──────── The data
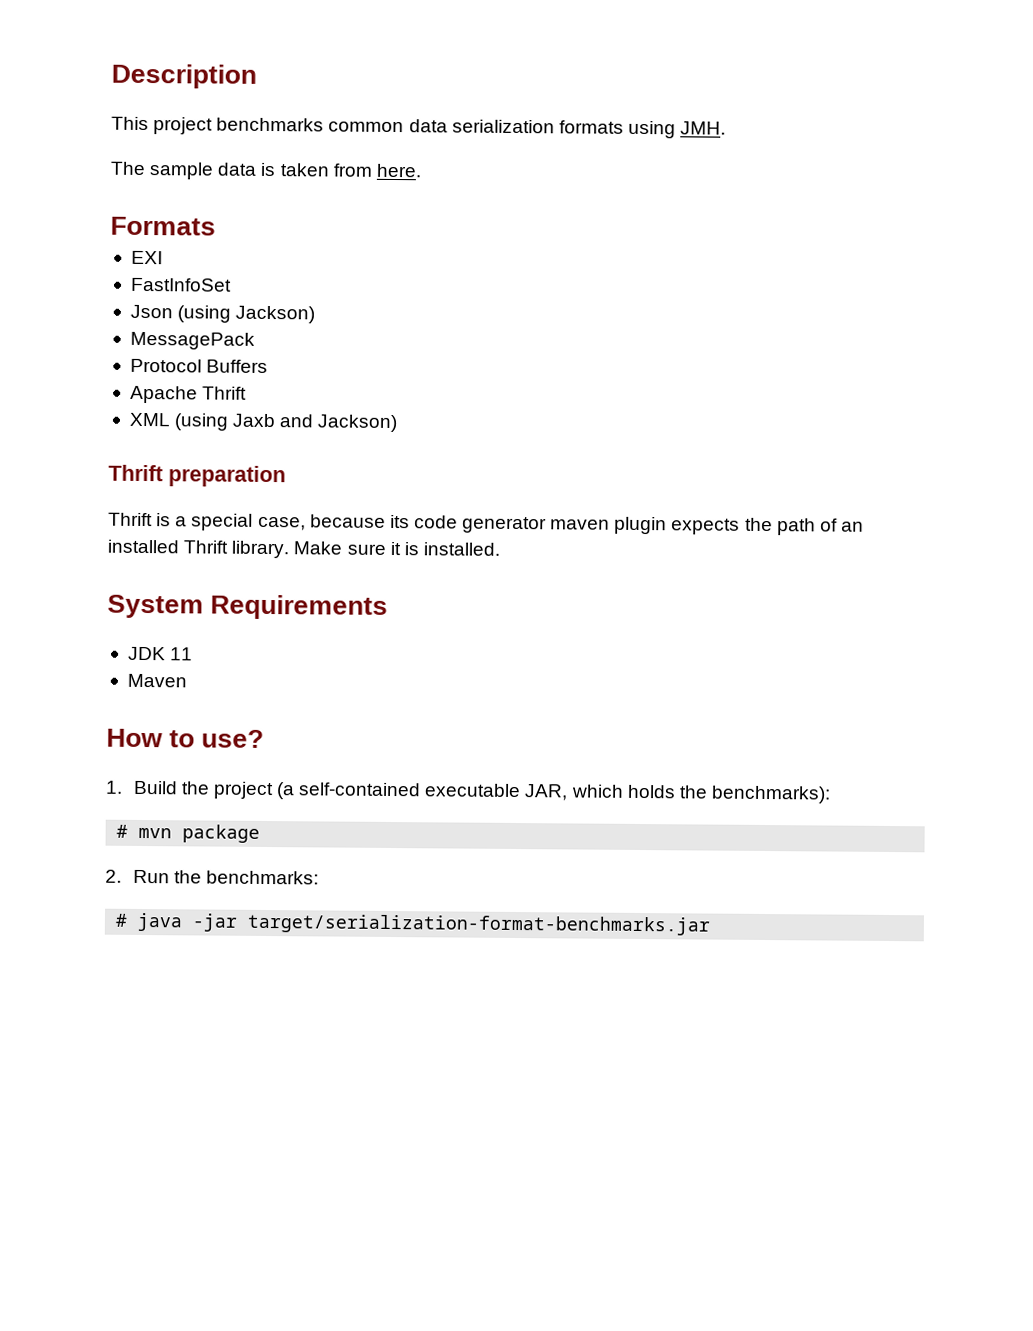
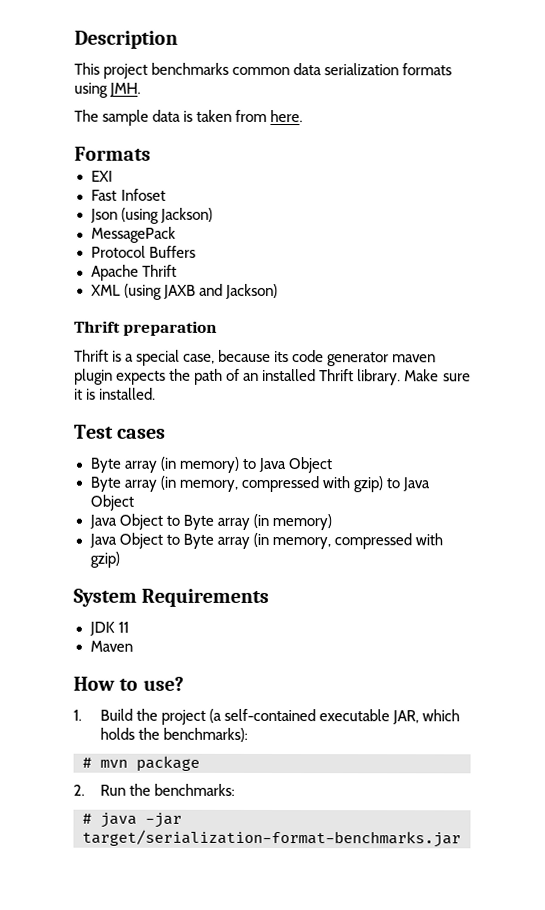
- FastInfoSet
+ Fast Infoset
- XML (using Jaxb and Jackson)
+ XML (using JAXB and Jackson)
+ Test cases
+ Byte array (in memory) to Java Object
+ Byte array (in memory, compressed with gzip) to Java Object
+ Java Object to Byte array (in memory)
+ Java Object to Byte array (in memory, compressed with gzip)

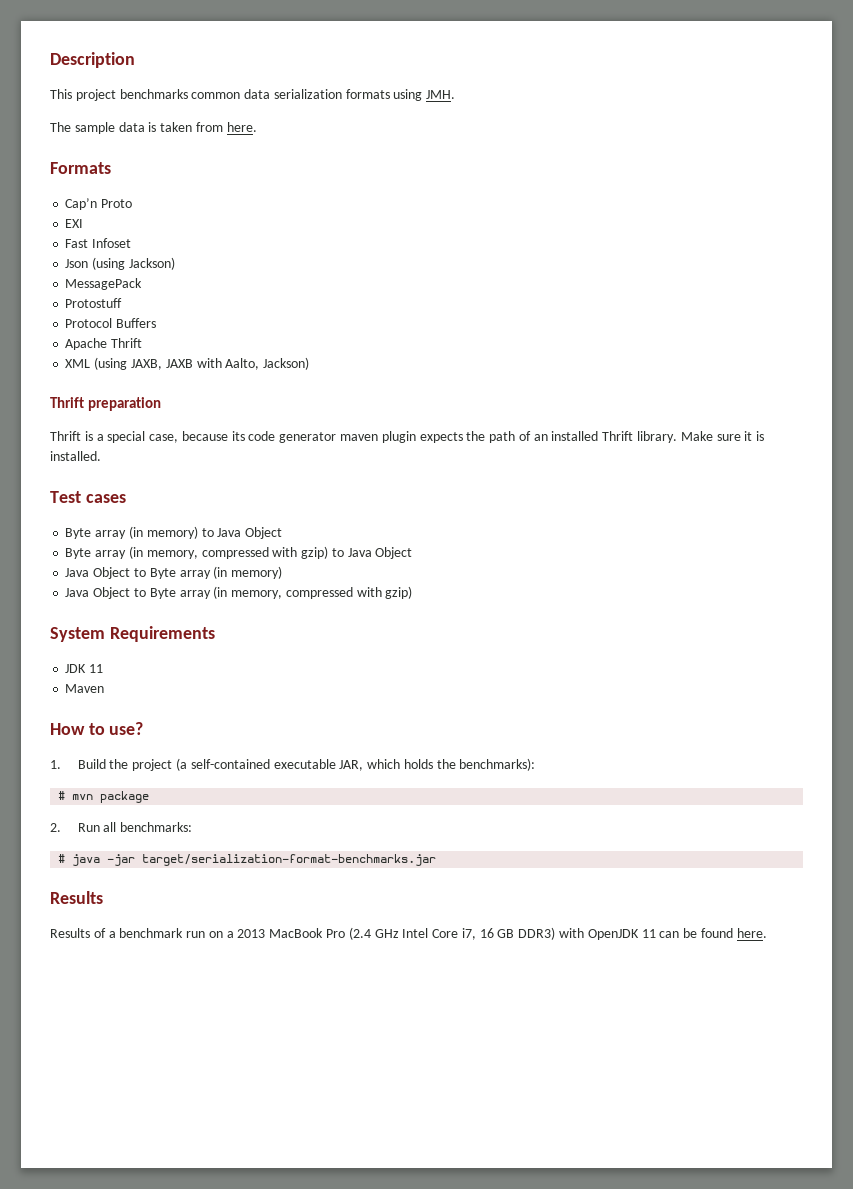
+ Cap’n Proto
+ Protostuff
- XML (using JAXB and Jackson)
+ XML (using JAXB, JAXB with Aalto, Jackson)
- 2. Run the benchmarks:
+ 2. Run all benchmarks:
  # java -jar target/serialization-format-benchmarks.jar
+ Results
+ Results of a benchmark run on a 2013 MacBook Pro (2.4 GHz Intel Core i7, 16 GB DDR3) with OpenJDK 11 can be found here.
────────────────
──────── The data
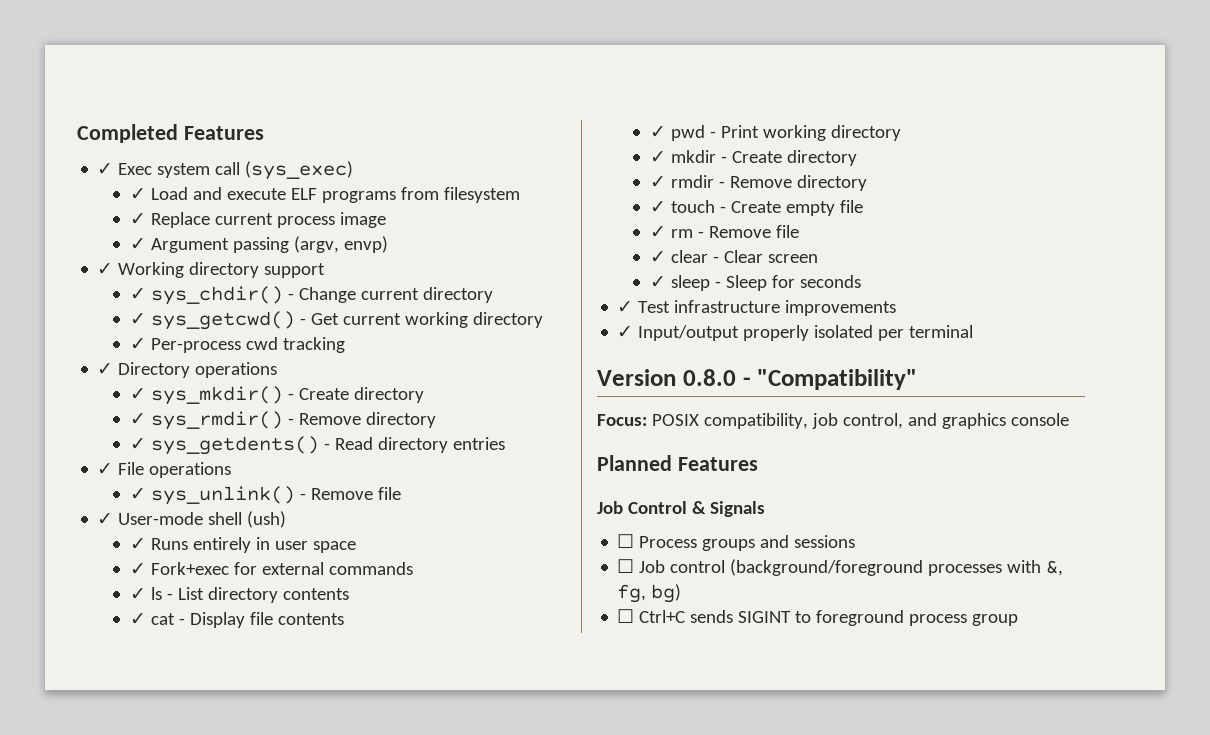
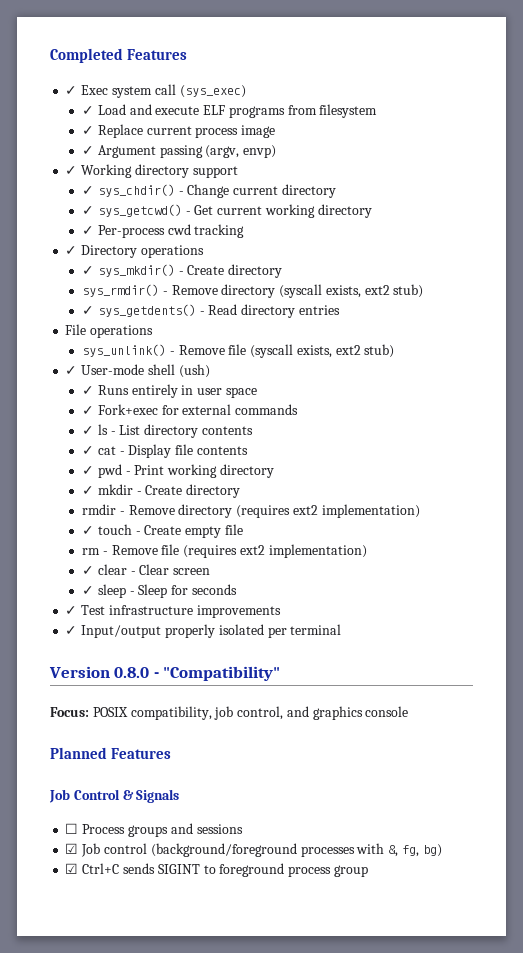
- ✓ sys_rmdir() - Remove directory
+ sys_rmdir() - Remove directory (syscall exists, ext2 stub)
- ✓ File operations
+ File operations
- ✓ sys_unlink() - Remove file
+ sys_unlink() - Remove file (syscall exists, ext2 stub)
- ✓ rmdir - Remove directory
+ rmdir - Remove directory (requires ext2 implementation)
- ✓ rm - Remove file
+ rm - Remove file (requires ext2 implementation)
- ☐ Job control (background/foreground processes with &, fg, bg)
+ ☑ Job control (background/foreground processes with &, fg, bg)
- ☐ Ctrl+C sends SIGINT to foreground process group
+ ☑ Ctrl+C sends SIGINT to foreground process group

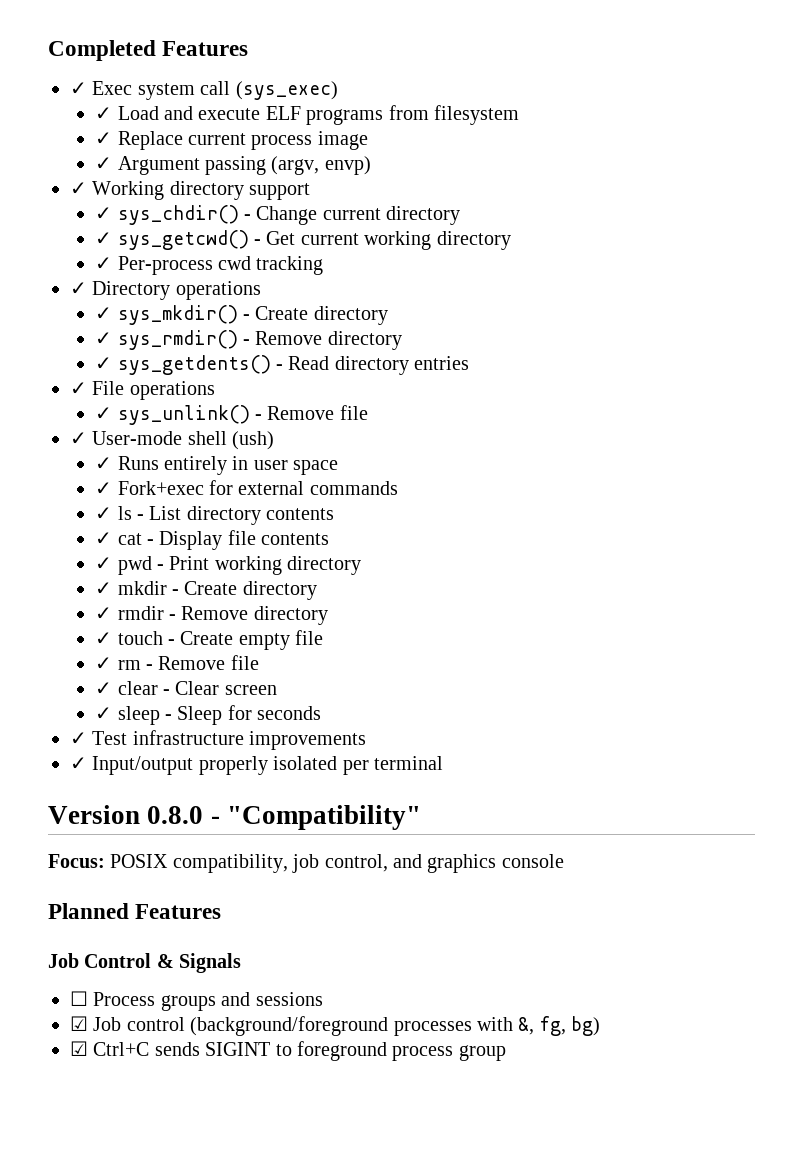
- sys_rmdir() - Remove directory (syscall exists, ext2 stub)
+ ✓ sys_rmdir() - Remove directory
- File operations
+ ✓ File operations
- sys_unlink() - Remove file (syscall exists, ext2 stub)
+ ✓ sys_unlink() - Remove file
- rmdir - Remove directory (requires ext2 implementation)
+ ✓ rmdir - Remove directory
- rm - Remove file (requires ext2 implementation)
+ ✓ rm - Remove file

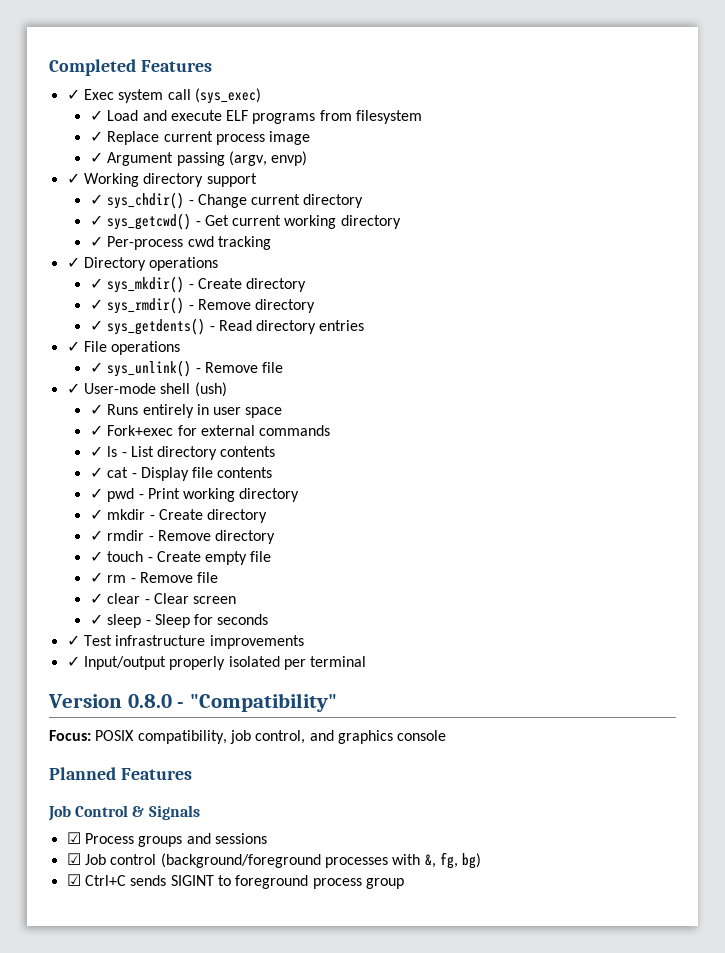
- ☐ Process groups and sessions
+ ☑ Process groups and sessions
────────────────
──────── The data
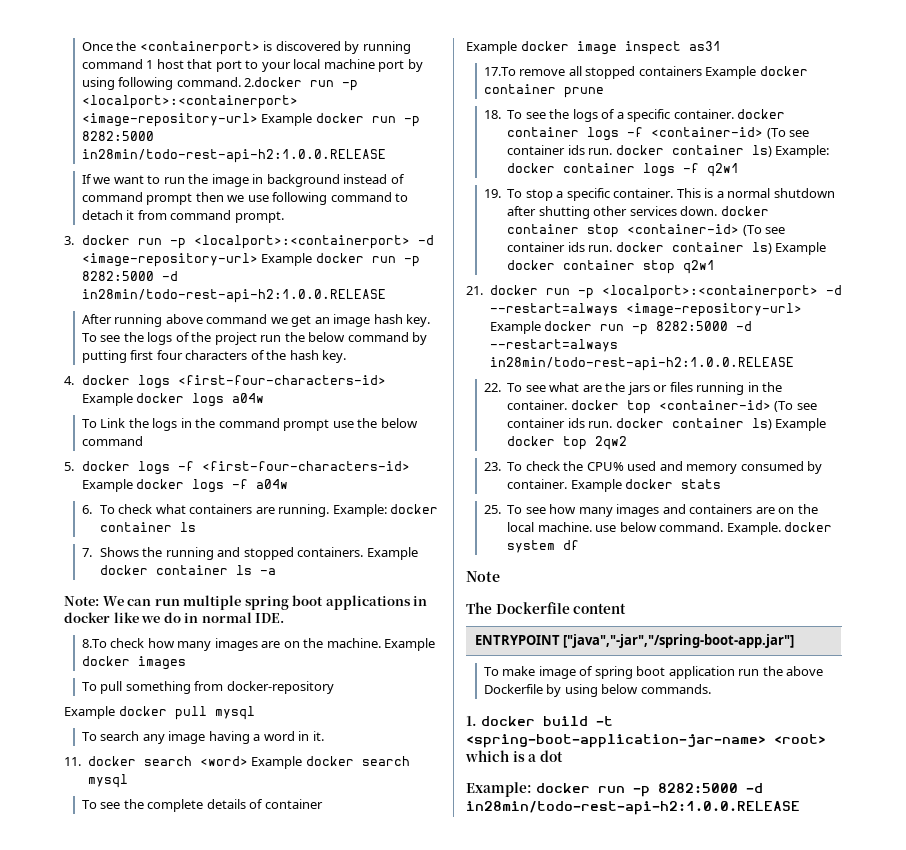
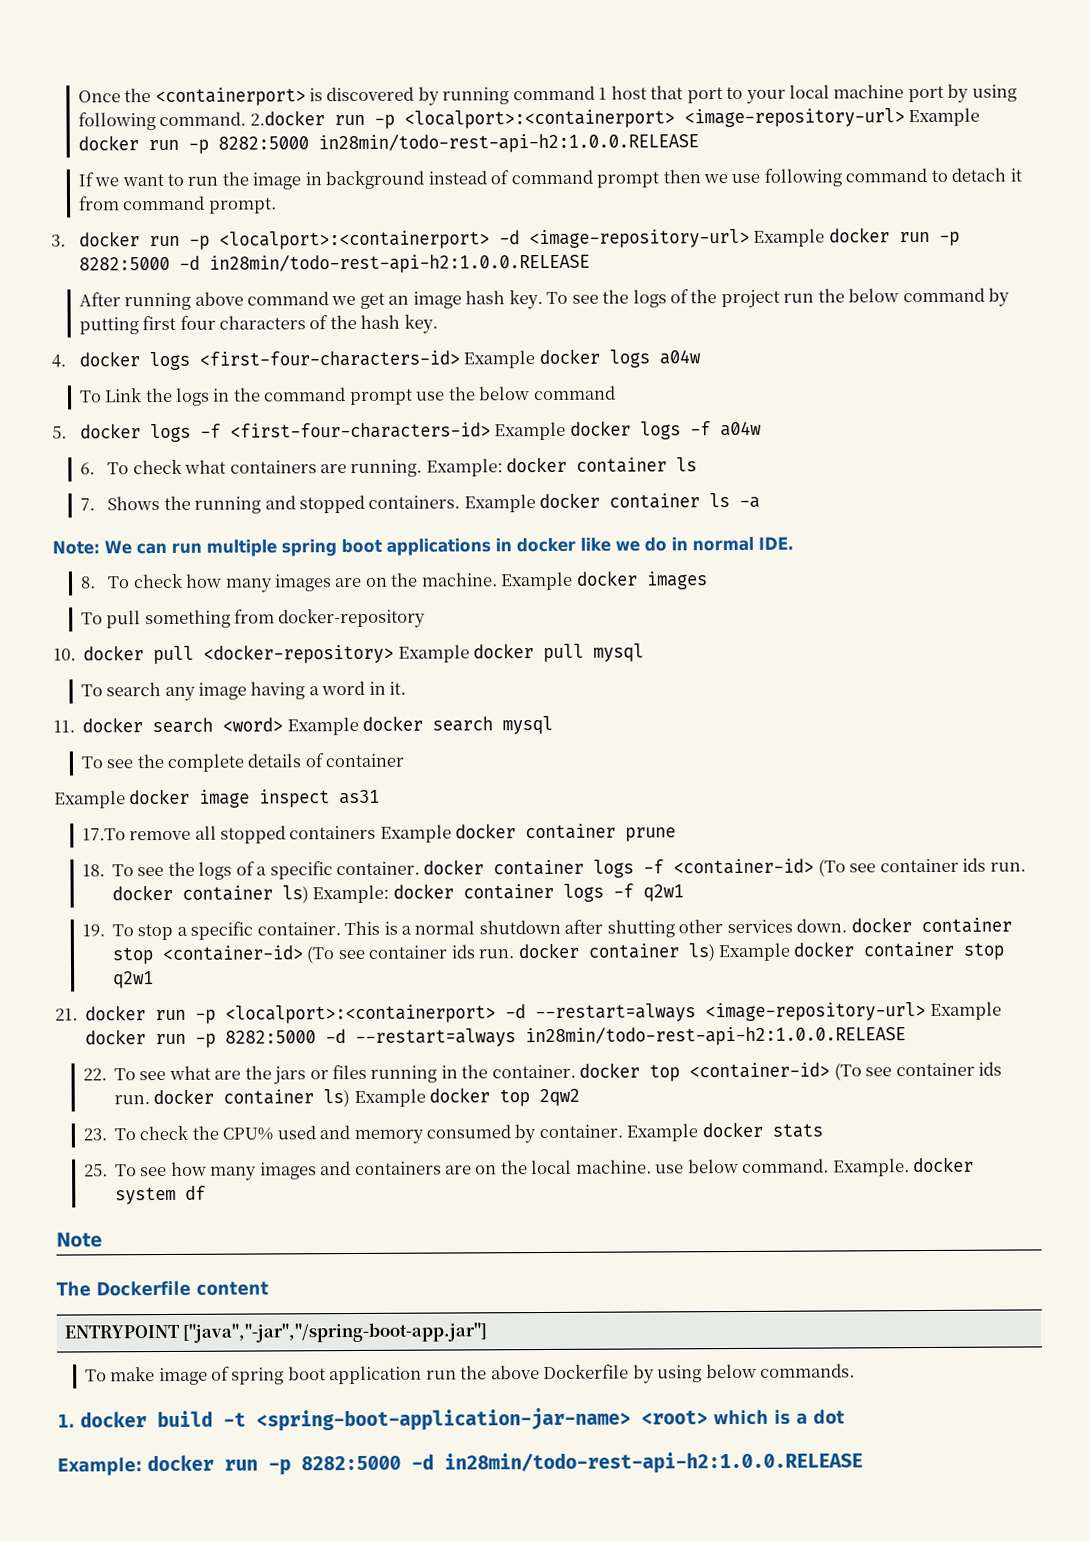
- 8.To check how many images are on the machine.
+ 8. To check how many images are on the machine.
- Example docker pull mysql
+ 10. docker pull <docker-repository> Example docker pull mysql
────────────────
Each line containing the word "groups" must be pulled from the listing and copied.

Expected answer
- ☐ Process groups and sessions
+ ☑ Process groups and sessions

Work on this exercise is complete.